[[ RECORDS TO PROCESS open ]]
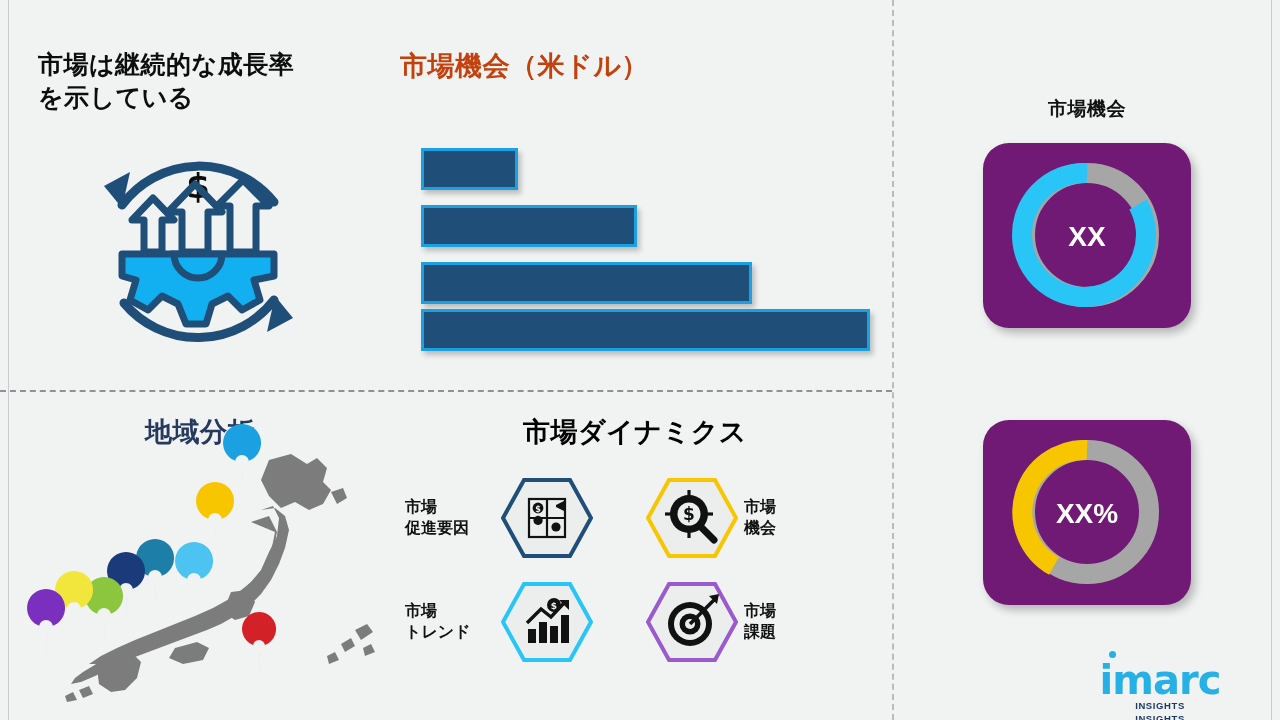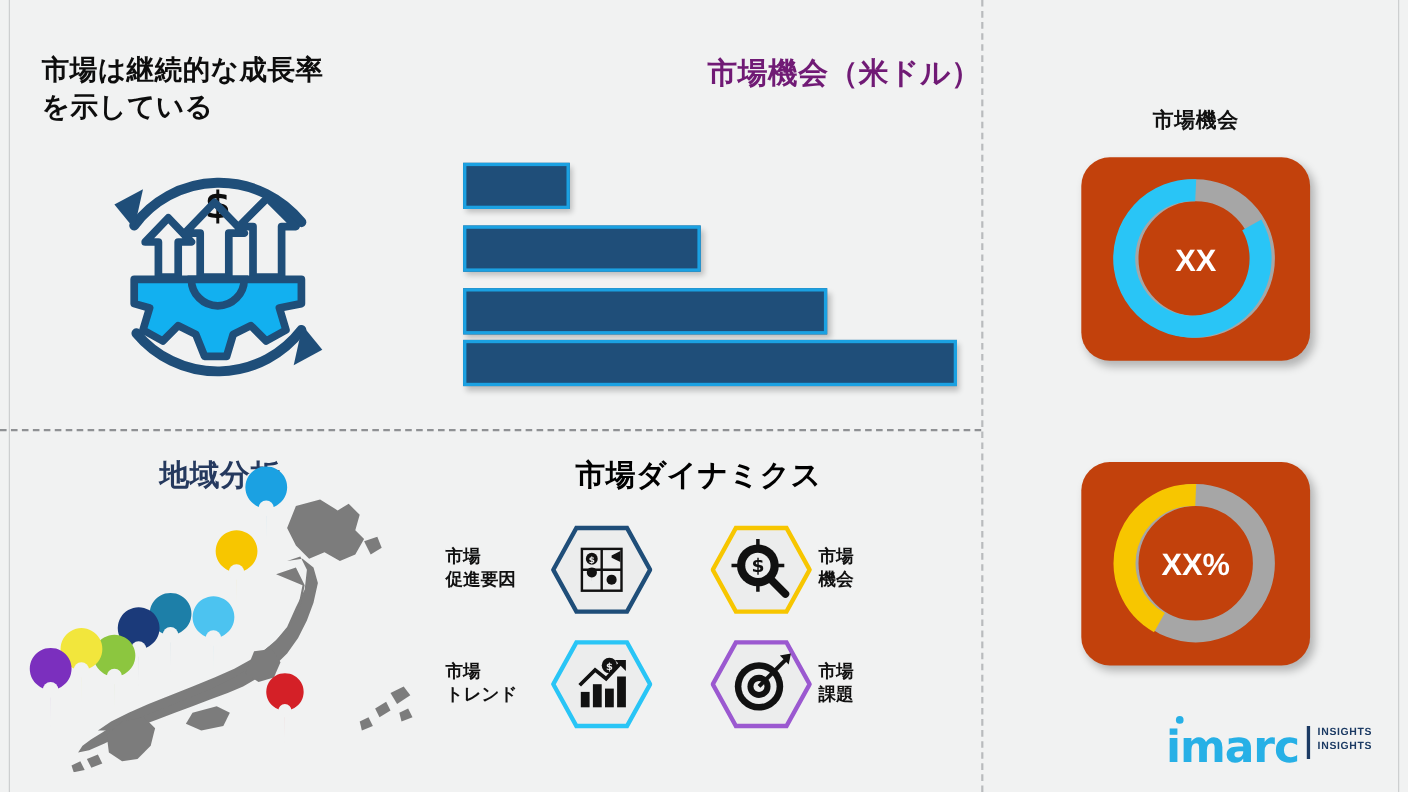"市場機会（米ドル）" .q2-title { color: #701a75 -> #c2410c; text-align: right -> left }
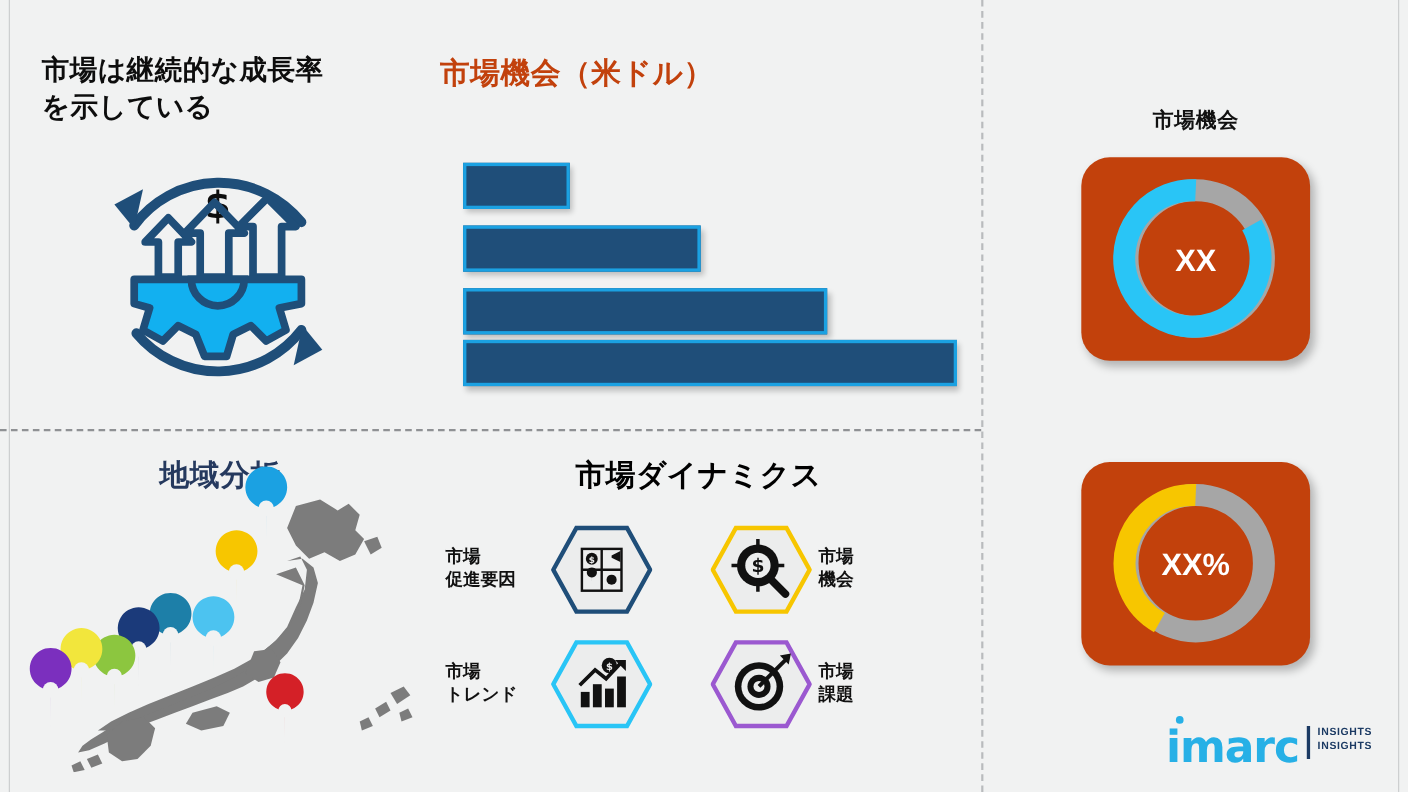"XX" .donut-card { background: #c2410c -> #701a75 }
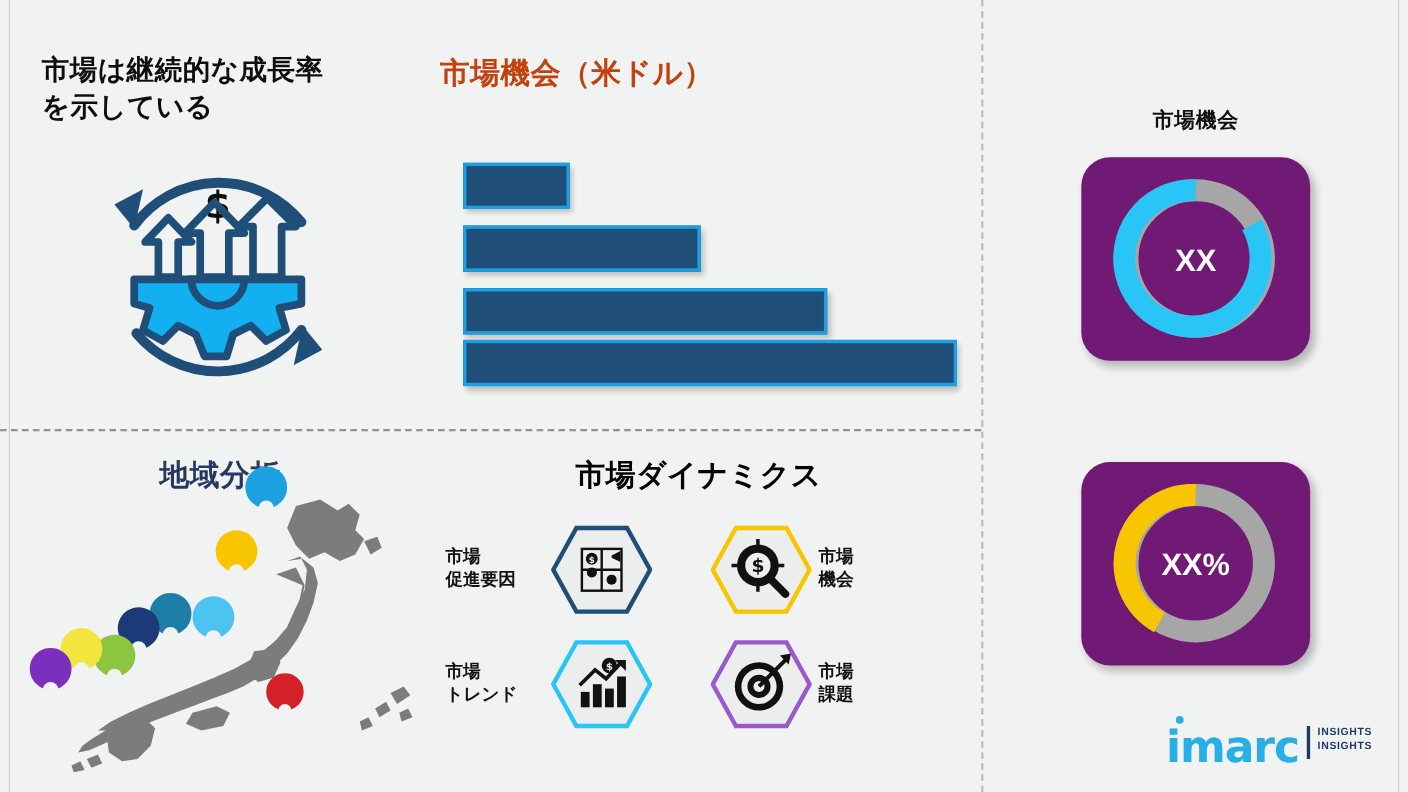"imarc" div.logo { align-items: flex-start -> center; flex-direction: none -> column }
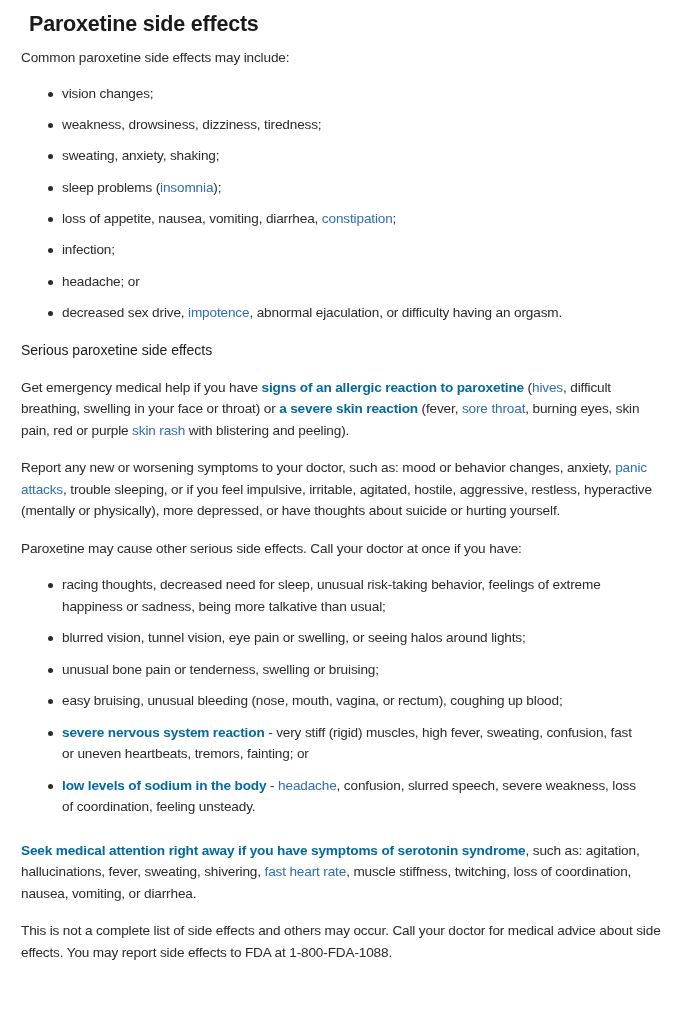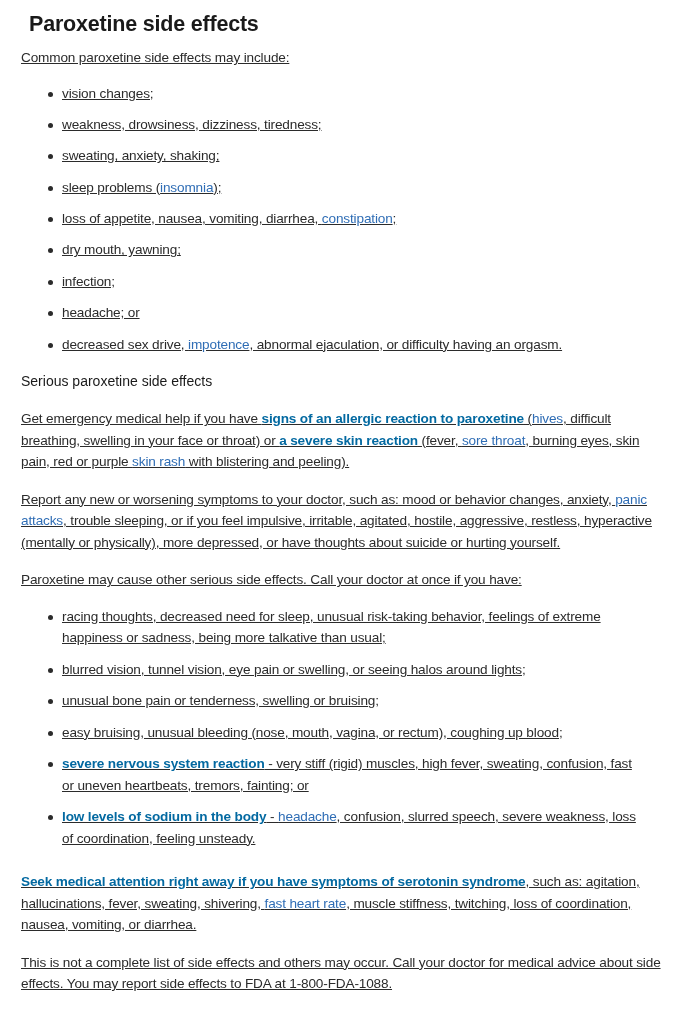"Common paroxetine side effects may" p, li { text-decoration: underline -> none }
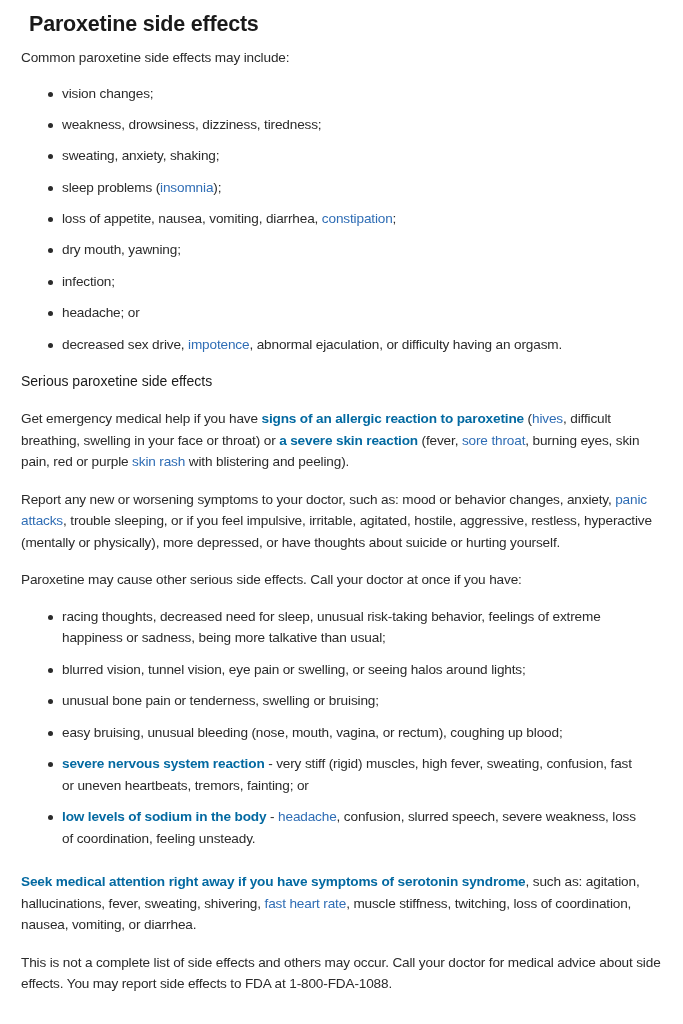"dry mouth, yawning;" li { html: <li><span>dry mouth, yawning;</span></li> -> none }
[[ RECORDS TO PROCESS closed ]]
#### [EXERCISE PROMPT]
Pictures are to be left out. Otherwise, copy the material above exactly.

#### [RESPONSE]
"市場機会（米ドル）" .q2-title { color: #701a75 -> #c2410c; text-align: right -> left }
"XX" .donut-card { background: #c2410c -> #701a75 }
"imarc" div.logo { align-items: flex-start -> center; flex-direction: none -> column }
"Common paroxetine side effects may" p, li { text-decoration: underline -> none }
"dry mouth, yawning;" li { html: <li><span>dry mouth, yawning;</span></li> -> none }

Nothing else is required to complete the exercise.